十天时间,一晃而过。
这十天里,苏清圆把自己彻底锁在了修复室,手机静音,消息不看,连吃饭睡觉都踩着点,整个人完全沉浸在那幅米芾残卷里。
补绢、补墨、接笔、全色、固色、压平……每一道工序,她都以微米级的精度死磕。
别人补绢只求补上,她偏要顺着原丝的经纬走向,一根一根对齐,连密度都要和北宋原绢一模一样。
别人补墨只求颜色像,她偏要模仿米芾的笔锋起落、枯湿浓淡,缺哪一笔补哪一笔,补上之后,连行家凑近了看,都分不出哪是原作、哪是后补。
助理每天进来送水送餐,只看见苏清圆安安静静坐在灯下,一坐就是十几个小时,连姿势都很少变。
外人眼里惊心动魄的特级修复,在她这里,只剩下极致的冷静、极致的细致、极致的耐心。
第十一天清晨。
苏清圆放下最后一支细笔,长长吐出一口气,直了直发酸的腰。
灯光下,那幅曾经碎成三截、霉烂脆化、缺字掉墨的《西园雅集记》,已经完完整整铺在台面上。

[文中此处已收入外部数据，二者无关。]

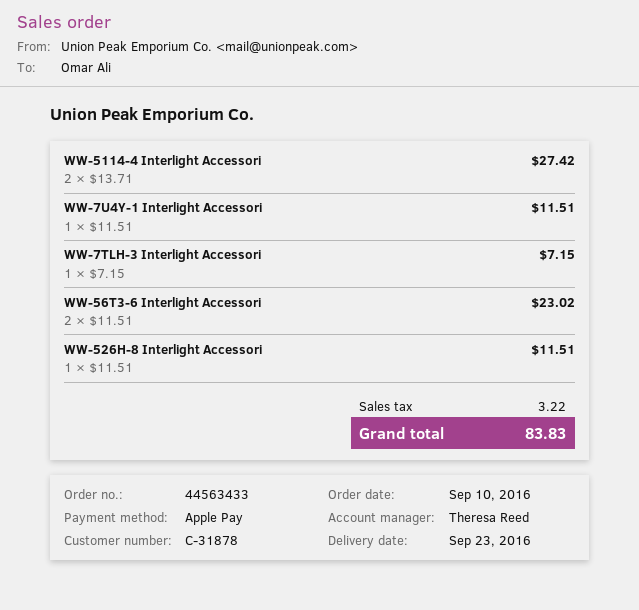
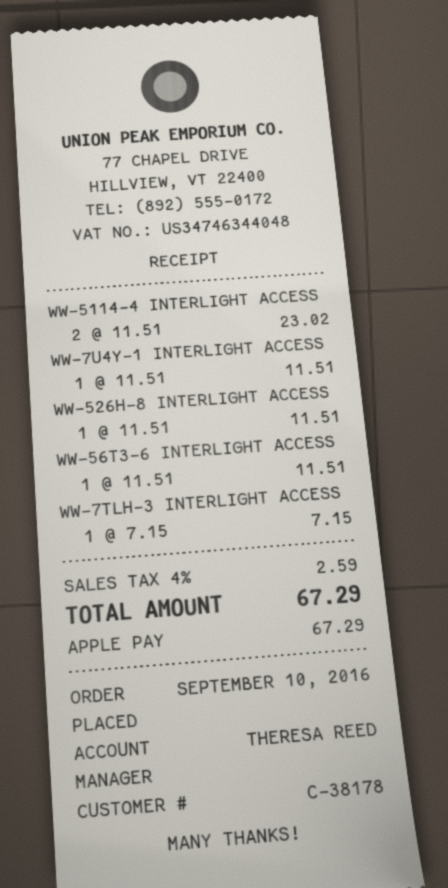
customer number: C-31878 -> C-38178
WW-5114-4 Interlight Accessori: 2 x 13.71 = 27.42 -> 2 x 11.51 = 23.02
WW-56T3-6 Interlight Accessori: 2 x 11.51 = 23.02 -> 1 x 11.51 = 11.51
tax: 3.22 -> 2.59
total: 83.83 -> 67.29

绢面平整柔软,色泽温润古雅,字迹连贯流畅,笔墨神采飞扬,缺字补齐,断纹无痕,霉斑尽去,整幅卷子气韵贯通,浑然一体,看不出半点曾经残破的痕迹。
千年神品,涅槃重生。
助理推门进来,一眼看见修复台上的残卷,当场愣在原地,半天说不出话,眼睛一点点红了。
“苏老师……这、这真的是之前那卷破东西吗?”
苏清圆摘下手套,揉了揉眉心,淡淡一笑:“收拾一下,通知沈先生过来取件。”
消息发过去不到半小时,沈聿修就赶来了。
他比上次更郑重,一身正装,神色紧绷,进门时连脚步都放轻,像是怕惊扰了什么。
“苏大师,我……”
话没说完,他的目光就落在了展开的《西园雅集记》上。
下一瞬,沈聿修整个人僵在原地,瞳孔猛地收缩,呼吸都停了半拍。
他三步并作两步走到台前,身体微微前倾,眼睛一眨不眨地盯着画卷,手指悬在半空,想碰又不敢碰,激动得嘴唇都在轻轻发抖。
“这……这是……”
他反反复复看了三遍,从卷头到卷尾,从字迹到绢质,从笔墨到气韵,看得仔仔细细。
越看,越震撼。
越看,越不敢置信。
“修好了……真的修好了……”沈聿修声音沙哑,眼眶微微泛红,“我找了国内七八位顶尖老师傅,所有人都说没救了,都说只能封存,不能动手……苏大师,您真的把它救活了!”
这已经不是简单的修复。
这是续命,是还原,是让千年文物,重新活了过来。
苏清圆站在一旁,语气平静:“工序都做完了,后期只要恒温恒湿保存,不再随意折叠受潮,再放几百年都没问题。”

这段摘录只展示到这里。